OTTAWA (ONTARIO), LE MARDI 1er SEPTEMBRE 1998

EN PRÉSENCE DE Mme LE JUGE McGILLIS

Entre :

     LORNE SAMSON, JOAN SAMSON,

     GRANT HILL, DEBORAH GREY,

     et

     LE PARTI RÉFORMISTE DE L'ALBERTA,

     demandeurs,

     - et -

     LE PROCUREUR GÉNÉRAL DU CANADA et

     LE GOUVERNEUR GÉNÉRAL DU CANADA,

     intimés.

     O R D O N N A N C E

Pour les motifs prononcés aujourd'hui, la demande d'injonction interlocutoire est rejetée. Les dépens suivront l'issue de la cause.

                                 D. McGillis

                    

                                     Juge

Traduction certifiée conforme

Laurier Parenteau, LL. L.

     Date : 19980901

     Dossier : T-1706-98

Entre :

     LORNE SAMSON, JOAN SAMSON,

     GRANT HILL, DEBORAH GREY,

     et

     LE PARTI RÉFORMISTE DE L'ALBERTA,

     demandeurs,

     - et -

     LE PROCUREUR GÉNÉRAL DU CANADA et

     LE GOUVERNEUR GÉNÉRAL DU CANADA,

     intimés.

     MOTIFS DE L'ORDONNANCE

     [Prononcés à l'audience à Ottawa (Ontario)

     le mardi 1er septembre 1998]

LE JUGE McGILLIS

[1]      Les demandeurs recherchent une injonction interlocutoire afin d'empêcher le gouverneur général du Canada de nommer au Sénat une personne ayant les qualités requises originaire de la province de l'Alberta, à moins que cette personne n'ait été élue en vertu des dispositions de la Senatorial Selection Act, R.S.A. ch. S-11.5.

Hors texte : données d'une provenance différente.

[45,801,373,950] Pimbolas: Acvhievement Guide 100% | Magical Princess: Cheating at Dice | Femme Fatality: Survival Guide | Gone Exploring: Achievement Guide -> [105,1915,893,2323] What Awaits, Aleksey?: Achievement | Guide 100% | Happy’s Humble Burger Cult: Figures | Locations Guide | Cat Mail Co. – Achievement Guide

[2]      Pour déterminer si une injonction interlocutoire doit être accordée, le critère suivant, qui a été réaffirmé par la Cour suprême du Canada dans l'arrêt R.J.R. - MacDonald Inc. c. Canada (Procureur général), [1994] 1 R.C.S. 311, à la page 334, doit être appliqué :

         L'arrêt Metropolitan Stores établit une analyse en trois étapes que les tribunaux doivent appliquer quand ils examinent une demande de suspension d'instance ou d'injonction interlocutoire. Premièrement, une étude préliminaire du fond du litige doit établir qu'il y a une question sérieuse à juger. Deuxièmement, il faut déterminer si le requérant subirait un préjudice irréparable si sa demande était rejetée. Enfin, il faut déterminer laquelle des deux parties subira le plus grand préjudice selon que l'on accorde ou refuse le redressement en attendant une décision sur le fond.                 

[3]      La question préliminaire à examiner dans la présente demande est de savoir si les demandeurs ont établi qu'il y avait une question sérieuse à juger.

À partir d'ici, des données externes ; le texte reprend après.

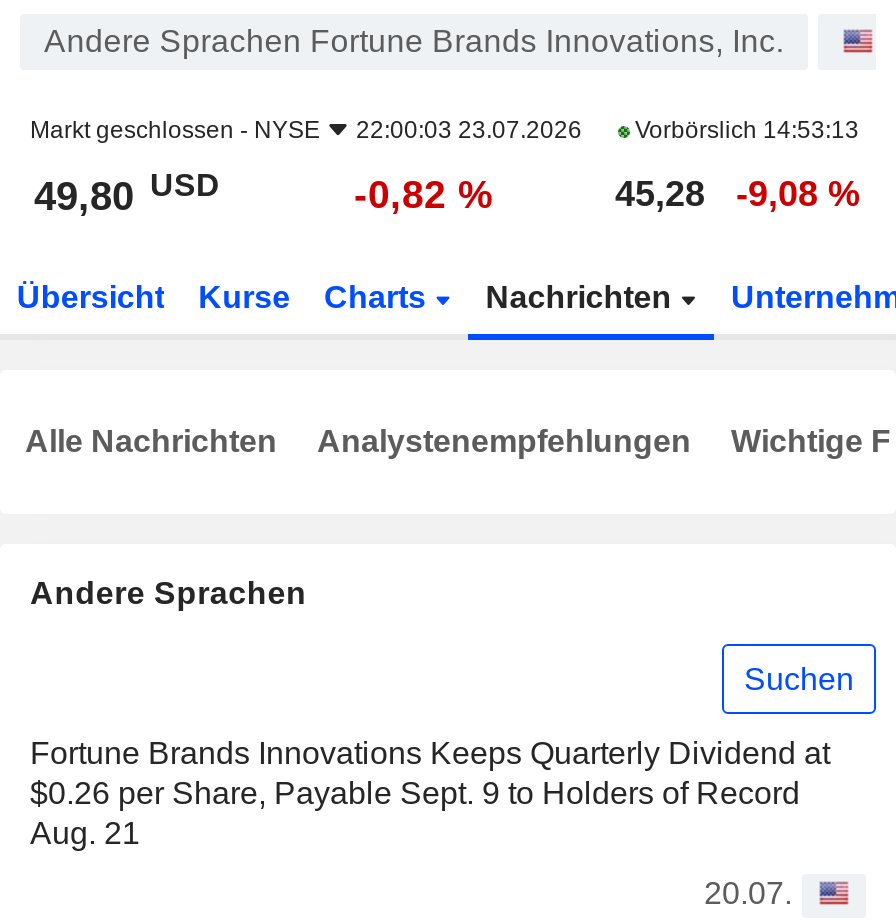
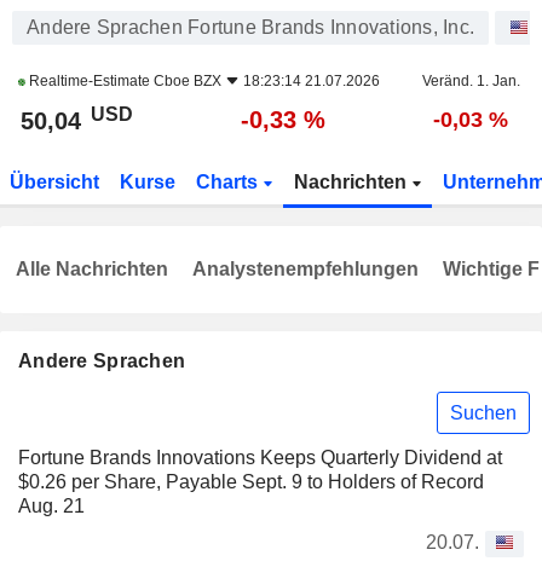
[30,116,859,144] Markt geschlossen - NYSE | 22:00:03 23.07.2026 | Vorbörslich 14:53:13 -> [25,73,520,89] Realtime-Estimate Cboe BZX | 18:23:14 21.07.2026 | Veränd. 1. Jan.
[34,167,860,218] 49,80 USD | -0,82 % | 45,28 | -9,08 % -> [21,103,508,134] 50,04 USD | -0,33 % | -0,03 %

[4]      Les articles 24 et 32 de la Loi constitutionnelle de 1867 confèrent expressément au gouverneur général le pouvoir discrétionnaire absolu de nommer au Sénat des personnes ayant les qualités requises. Ces articles sont rédigés dans les termes suivants :


     24. The Governor General shall from Time to Time, in the Queen's Name, by Instrument under the Great Seal of Canada, summon qualified Persons to the Senate; and subject to the Provisions of this Act, every Person so summoned shall become and be a Member of the Senate and a Senator.

     32. When a Vacancy happens in the Senate by Resignation, Death or otherwise, the Governor General shall by Summons to a fit and qualified Person fill the Vacancy.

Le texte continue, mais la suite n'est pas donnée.